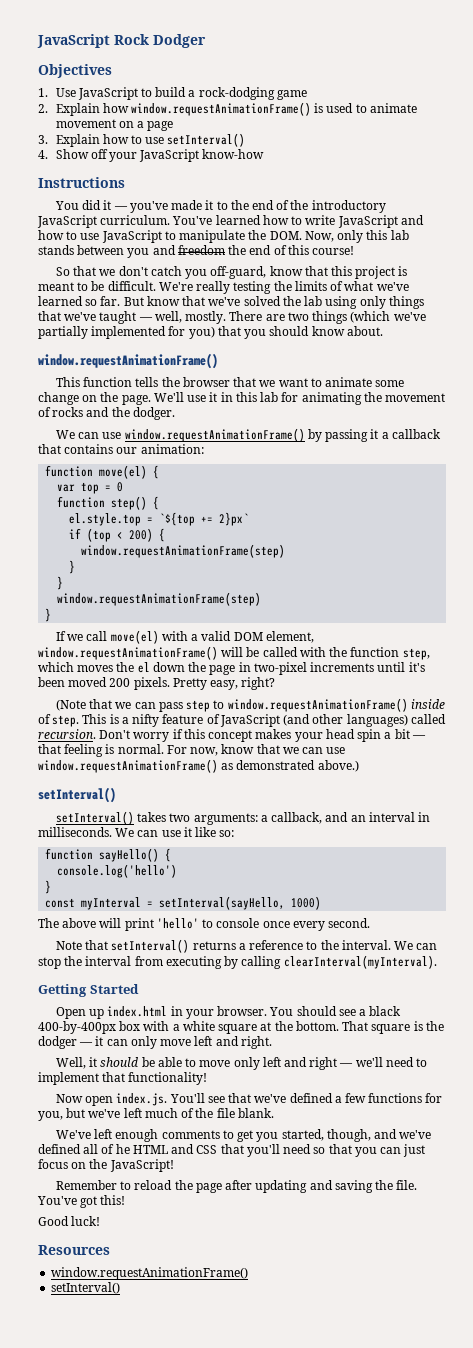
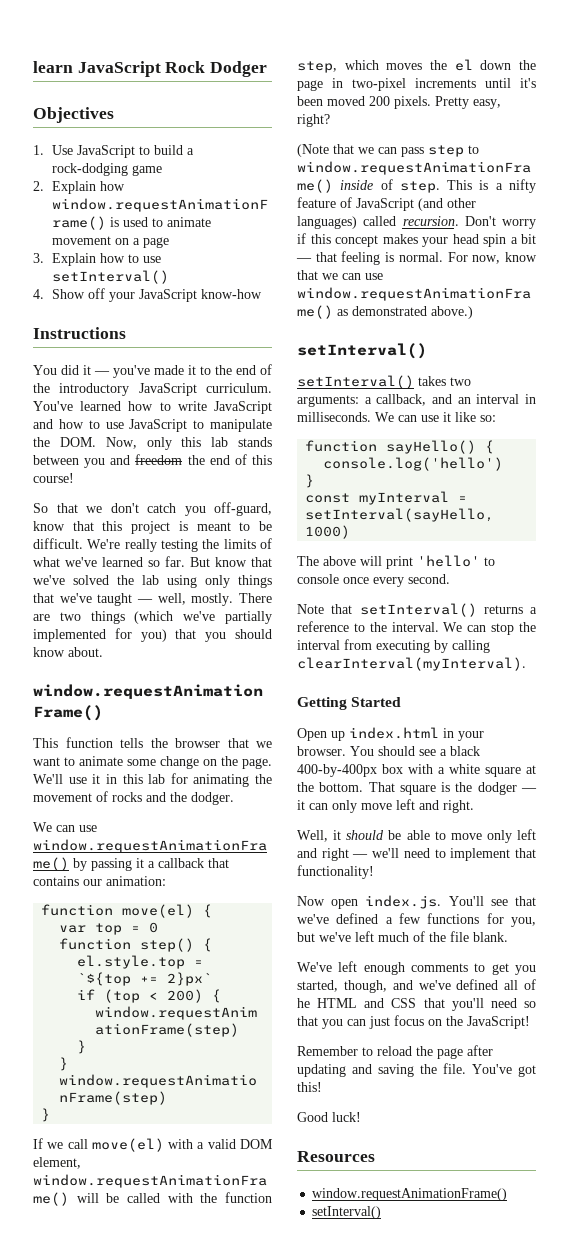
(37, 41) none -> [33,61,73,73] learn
+ + + + + + +
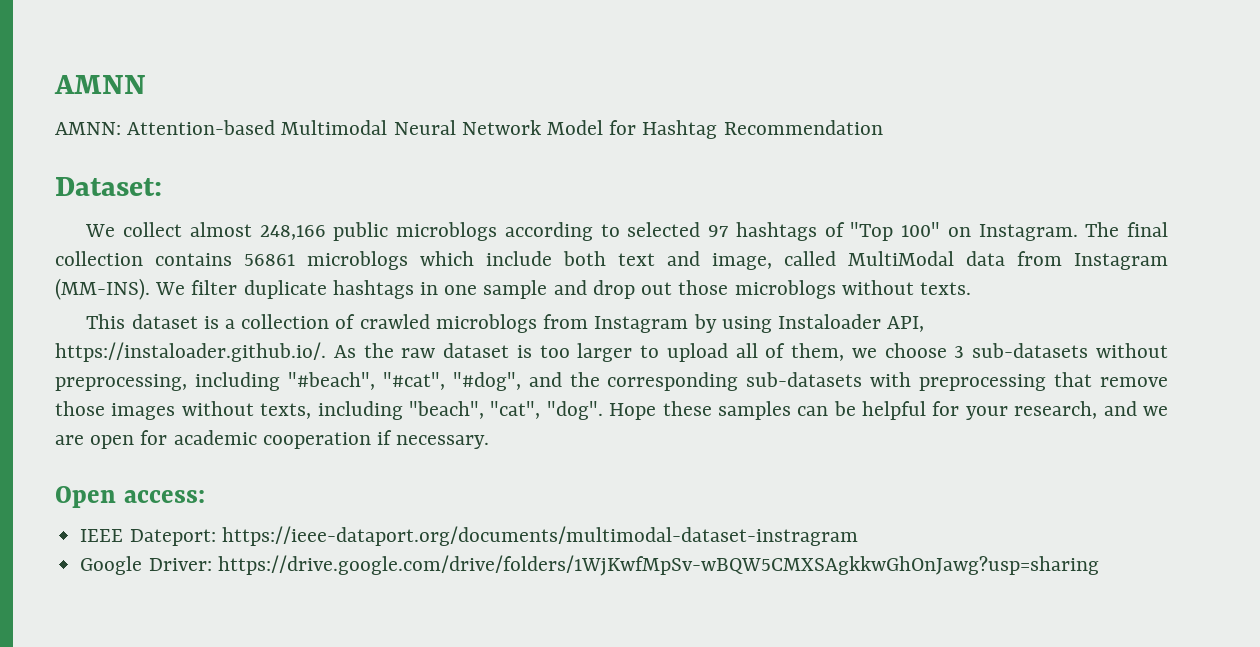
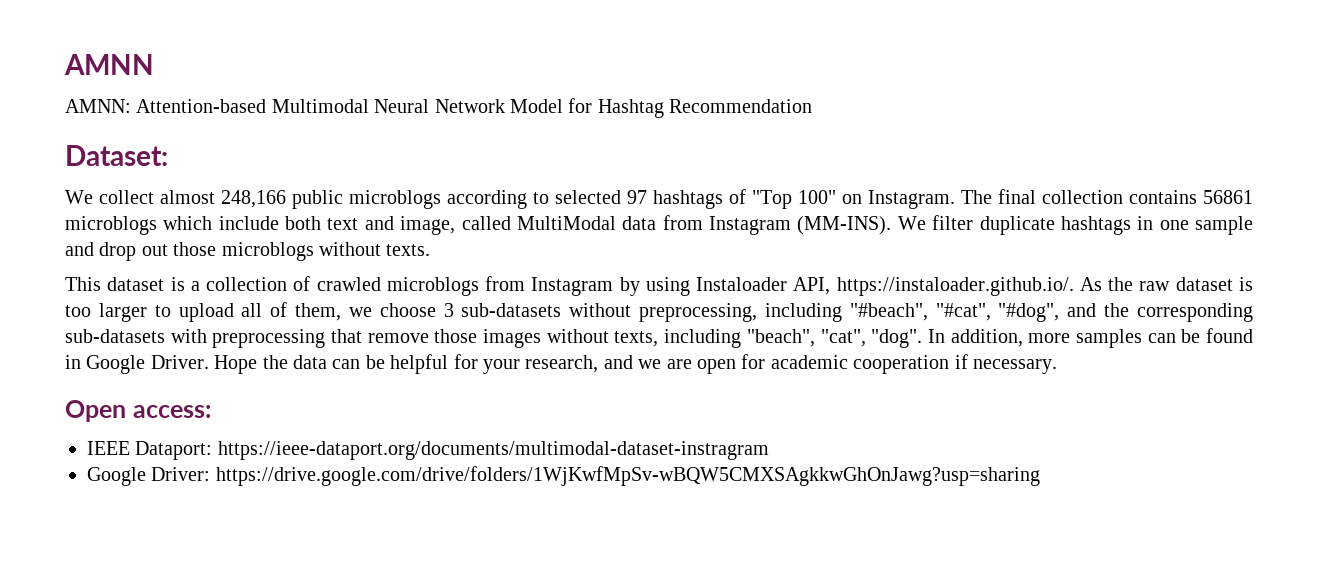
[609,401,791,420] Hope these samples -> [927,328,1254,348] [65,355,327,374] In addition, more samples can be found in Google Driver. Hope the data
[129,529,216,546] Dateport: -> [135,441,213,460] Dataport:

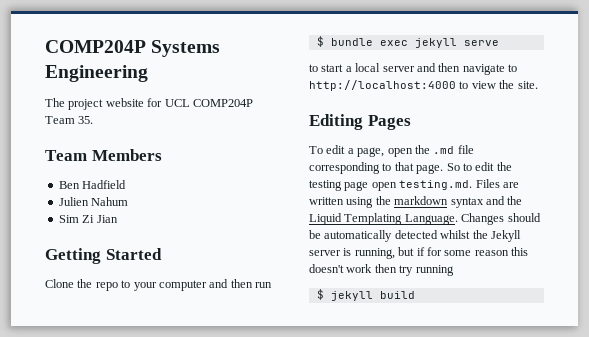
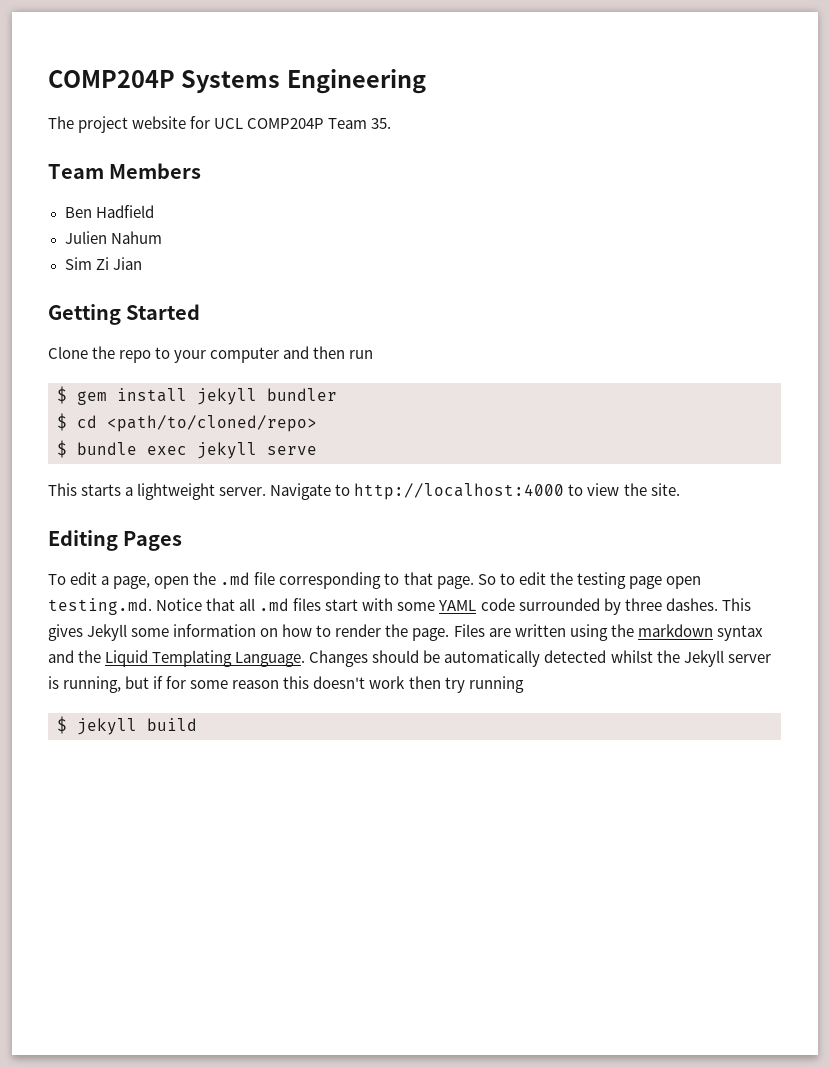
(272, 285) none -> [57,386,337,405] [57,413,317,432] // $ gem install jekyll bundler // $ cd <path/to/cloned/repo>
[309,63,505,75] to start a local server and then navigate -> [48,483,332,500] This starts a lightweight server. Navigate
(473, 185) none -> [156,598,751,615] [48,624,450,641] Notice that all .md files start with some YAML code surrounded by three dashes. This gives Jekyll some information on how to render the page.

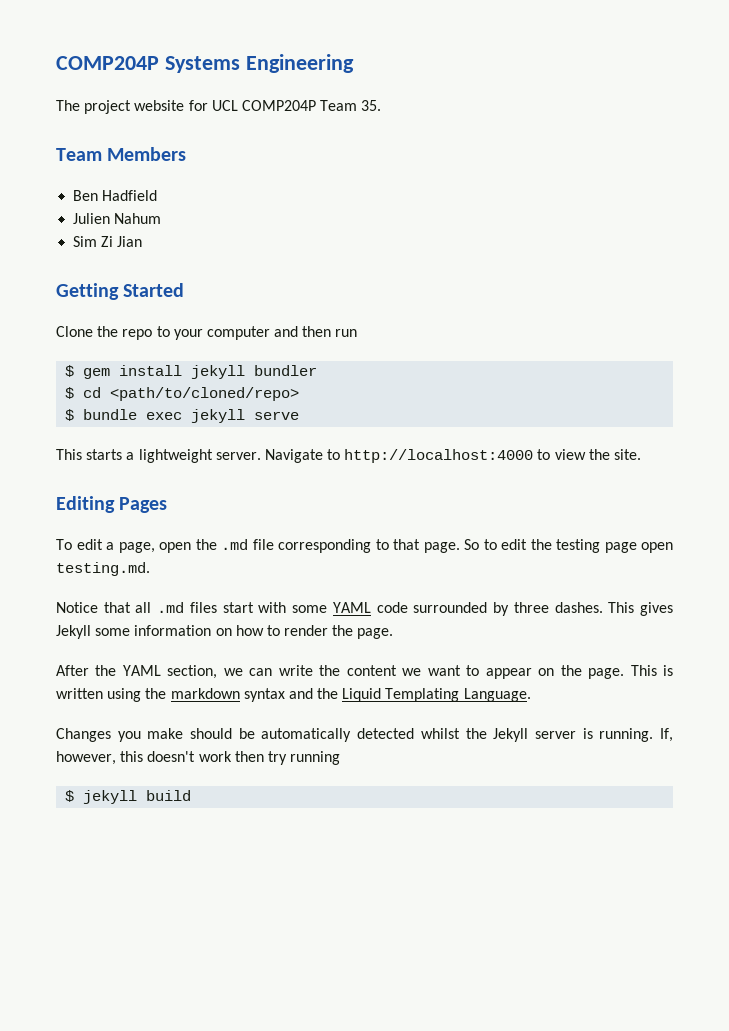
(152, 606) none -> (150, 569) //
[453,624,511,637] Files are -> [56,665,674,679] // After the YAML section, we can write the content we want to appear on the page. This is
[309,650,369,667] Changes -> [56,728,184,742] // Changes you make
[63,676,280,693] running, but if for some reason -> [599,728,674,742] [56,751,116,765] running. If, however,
+ + + + + + +
WORK ITEM - Sift through the entries and copy every line with "start".

SOLUTION FOR THIS PROBLEM -
[309,63,505,75] to start a local server and then navigate -> [48,483,332,500] This starts a lightweight server. Navigate
(473, 185) none -> [156,598,751,615] [48,624,450,641] Notice that all .md files start with some YAML code surrounded by three dashes. This gives Jekyll some information on how to render the page.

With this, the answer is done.